=== What to produce ===
The answer must be an exact reproduction of the lines from the start of the records below through the line containing "[58,301,639,315] [58,322,486,336] All'operazione", and nothing more.

Start of Study material

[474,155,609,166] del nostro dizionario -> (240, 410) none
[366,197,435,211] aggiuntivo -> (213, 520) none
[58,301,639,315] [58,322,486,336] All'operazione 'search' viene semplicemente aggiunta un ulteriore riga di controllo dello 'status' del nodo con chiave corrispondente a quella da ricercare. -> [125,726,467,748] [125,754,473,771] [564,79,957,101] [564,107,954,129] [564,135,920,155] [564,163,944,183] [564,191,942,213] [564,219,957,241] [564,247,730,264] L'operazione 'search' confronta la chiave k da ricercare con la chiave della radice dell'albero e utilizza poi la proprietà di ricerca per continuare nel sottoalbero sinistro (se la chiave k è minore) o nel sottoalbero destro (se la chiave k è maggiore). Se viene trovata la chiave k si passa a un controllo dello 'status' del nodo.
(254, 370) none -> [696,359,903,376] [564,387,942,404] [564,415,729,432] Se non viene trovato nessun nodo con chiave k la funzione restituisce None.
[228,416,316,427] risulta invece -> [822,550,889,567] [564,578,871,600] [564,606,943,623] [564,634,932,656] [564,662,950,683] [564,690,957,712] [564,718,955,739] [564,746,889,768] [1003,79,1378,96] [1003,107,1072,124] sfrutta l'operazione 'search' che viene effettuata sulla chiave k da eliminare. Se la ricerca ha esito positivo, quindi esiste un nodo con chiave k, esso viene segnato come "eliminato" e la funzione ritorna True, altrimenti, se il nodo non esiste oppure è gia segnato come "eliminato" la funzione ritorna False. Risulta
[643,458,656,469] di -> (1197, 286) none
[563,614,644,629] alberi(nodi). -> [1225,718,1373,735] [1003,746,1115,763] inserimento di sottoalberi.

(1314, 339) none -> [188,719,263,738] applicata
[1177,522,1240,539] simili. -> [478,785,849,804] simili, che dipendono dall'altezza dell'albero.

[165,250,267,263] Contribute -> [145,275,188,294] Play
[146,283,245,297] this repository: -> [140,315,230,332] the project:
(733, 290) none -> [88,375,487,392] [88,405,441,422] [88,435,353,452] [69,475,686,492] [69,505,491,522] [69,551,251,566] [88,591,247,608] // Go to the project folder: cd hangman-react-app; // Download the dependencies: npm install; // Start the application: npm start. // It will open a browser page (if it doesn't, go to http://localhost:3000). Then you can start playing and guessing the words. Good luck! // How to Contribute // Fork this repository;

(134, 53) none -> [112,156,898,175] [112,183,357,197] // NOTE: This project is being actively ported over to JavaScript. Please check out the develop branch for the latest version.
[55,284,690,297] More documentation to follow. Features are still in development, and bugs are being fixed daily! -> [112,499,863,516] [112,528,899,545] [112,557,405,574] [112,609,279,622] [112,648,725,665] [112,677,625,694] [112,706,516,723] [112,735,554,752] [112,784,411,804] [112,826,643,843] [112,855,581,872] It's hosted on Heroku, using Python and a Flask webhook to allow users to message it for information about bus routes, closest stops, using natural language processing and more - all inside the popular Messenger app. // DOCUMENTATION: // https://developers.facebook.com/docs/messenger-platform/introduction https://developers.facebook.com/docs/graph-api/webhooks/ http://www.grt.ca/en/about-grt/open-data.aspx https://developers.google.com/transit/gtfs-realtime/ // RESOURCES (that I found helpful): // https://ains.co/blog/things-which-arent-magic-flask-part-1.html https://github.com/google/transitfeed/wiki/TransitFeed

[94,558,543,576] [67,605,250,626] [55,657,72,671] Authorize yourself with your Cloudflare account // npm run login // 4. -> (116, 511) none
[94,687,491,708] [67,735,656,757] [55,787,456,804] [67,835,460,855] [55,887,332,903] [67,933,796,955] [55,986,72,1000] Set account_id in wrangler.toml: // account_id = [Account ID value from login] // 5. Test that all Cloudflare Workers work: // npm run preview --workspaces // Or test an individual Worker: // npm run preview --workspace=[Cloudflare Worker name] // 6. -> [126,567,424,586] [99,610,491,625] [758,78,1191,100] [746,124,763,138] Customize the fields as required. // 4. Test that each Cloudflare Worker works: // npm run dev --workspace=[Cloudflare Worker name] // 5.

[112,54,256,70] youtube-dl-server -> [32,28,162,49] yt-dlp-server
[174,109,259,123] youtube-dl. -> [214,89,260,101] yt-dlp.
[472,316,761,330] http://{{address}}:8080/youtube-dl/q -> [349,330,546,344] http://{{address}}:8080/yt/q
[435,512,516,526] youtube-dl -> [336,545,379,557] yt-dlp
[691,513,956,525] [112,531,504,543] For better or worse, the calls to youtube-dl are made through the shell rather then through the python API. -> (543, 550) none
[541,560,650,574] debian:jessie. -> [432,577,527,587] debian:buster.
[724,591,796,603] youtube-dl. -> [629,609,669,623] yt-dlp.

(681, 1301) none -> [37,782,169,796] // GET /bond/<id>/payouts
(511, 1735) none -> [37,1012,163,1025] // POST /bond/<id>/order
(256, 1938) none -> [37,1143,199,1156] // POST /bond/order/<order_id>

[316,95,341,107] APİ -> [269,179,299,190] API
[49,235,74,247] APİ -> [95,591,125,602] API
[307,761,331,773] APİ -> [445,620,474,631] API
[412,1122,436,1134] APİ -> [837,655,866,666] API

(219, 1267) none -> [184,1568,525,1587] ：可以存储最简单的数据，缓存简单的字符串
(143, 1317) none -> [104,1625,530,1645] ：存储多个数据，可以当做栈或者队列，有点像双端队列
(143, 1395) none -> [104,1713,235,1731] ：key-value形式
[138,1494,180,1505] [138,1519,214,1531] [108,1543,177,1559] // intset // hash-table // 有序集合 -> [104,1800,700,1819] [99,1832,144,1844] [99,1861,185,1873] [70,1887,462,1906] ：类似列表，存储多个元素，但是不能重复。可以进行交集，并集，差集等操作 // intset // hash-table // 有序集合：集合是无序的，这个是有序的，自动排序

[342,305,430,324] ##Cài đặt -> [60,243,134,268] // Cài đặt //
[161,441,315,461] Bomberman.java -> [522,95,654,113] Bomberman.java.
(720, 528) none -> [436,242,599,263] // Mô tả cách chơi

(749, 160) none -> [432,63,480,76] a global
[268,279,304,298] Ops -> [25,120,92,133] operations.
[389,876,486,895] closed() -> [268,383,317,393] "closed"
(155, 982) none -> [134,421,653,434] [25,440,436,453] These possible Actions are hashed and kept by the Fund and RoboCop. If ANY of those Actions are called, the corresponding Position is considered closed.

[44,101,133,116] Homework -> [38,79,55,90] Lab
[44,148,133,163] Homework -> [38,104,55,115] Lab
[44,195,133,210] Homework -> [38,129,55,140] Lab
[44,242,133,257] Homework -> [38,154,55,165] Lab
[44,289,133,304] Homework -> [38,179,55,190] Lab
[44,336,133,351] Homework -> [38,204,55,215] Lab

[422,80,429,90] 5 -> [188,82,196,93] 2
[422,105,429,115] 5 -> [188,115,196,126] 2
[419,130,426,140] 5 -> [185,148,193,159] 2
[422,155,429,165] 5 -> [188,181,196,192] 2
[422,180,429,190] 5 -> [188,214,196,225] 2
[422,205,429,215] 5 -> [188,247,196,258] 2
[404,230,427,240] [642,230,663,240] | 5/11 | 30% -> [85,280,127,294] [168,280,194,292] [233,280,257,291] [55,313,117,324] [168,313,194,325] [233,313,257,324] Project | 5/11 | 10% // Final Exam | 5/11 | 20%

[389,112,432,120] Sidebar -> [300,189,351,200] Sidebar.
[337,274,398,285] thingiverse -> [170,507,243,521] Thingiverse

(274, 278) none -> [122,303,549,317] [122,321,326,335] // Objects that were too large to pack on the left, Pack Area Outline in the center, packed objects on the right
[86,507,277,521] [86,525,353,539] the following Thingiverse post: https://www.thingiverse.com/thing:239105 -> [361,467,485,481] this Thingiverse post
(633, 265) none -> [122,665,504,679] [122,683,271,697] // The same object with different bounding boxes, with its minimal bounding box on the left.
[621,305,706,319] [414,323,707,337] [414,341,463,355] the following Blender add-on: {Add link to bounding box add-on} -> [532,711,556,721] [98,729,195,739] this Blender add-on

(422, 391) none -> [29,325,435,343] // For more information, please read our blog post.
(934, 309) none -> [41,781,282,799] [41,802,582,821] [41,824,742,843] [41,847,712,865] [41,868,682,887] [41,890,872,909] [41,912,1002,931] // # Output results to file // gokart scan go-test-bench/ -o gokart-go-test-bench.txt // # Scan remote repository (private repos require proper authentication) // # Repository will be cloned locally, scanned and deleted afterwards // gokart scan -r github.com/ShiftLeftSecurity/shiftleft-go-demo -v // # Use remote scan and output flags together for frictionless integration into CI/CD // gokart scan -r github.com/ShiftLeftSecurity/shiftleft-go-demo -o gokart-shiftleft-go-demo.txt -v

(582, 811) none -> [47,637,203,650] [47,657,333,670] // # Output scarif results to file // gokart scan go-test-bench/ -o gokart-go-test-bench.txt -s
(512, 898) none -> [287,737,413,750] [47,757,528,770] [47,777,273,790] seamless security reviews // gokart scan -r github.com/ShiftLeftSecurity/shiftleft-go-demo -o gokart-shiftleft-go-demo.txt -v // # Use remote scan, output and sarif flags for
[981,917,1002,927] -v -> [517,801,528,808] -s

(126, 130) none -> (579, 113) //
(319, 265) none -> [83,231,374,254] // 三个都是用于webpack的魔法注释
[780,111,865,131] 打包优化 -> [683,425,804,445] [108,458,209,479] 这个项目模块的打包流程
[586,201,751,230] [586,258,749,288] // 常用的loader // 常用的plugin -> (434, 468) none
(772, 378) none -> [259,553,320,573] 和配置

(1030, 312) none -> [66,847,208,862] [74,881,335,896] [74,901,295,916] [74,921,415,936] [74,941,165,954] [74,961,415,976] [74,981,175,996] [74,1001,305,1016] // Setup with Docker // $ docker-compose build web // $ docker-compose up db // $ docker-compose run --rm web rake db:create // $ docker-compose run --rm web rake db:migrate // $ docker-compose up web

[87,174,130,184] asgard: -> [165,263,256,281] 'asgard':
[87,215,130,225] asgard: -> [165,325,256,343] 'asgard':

End of Study material

=== Expected output ===
[474,155,609,166] del nostro dizionario -> (240, 410) none
[366,197,435,211] aggiuntivo -> (213, 520) none
[58,301,639,315] [58,322,486,336] All'operazione 'search' viene semplicemente aggiunta un ulteriore riga di controllo dello 'status' del nodo con chiave corrispondente a quella da ricercare. -> [125,726,467,748] [125,754,473,771] [564,79,957,101] [564,107,954,129] [564,135,920,155] [564,163,944,183] [564,191,942,213] [564,219,957,241] [564,247,730,264] L'operazione 'search' confronta la chiave k da ricercare con la chiave della radice dell'albero e utilizza poi la proprietà di ricerca per continuare nel sottoalbero sinistro (se la chiave k è minore) o nel sottoalbero destro (se la chiave k è maggiore). Se viene trovata la chiave k si passa a un controllo dello 'status' del nodo.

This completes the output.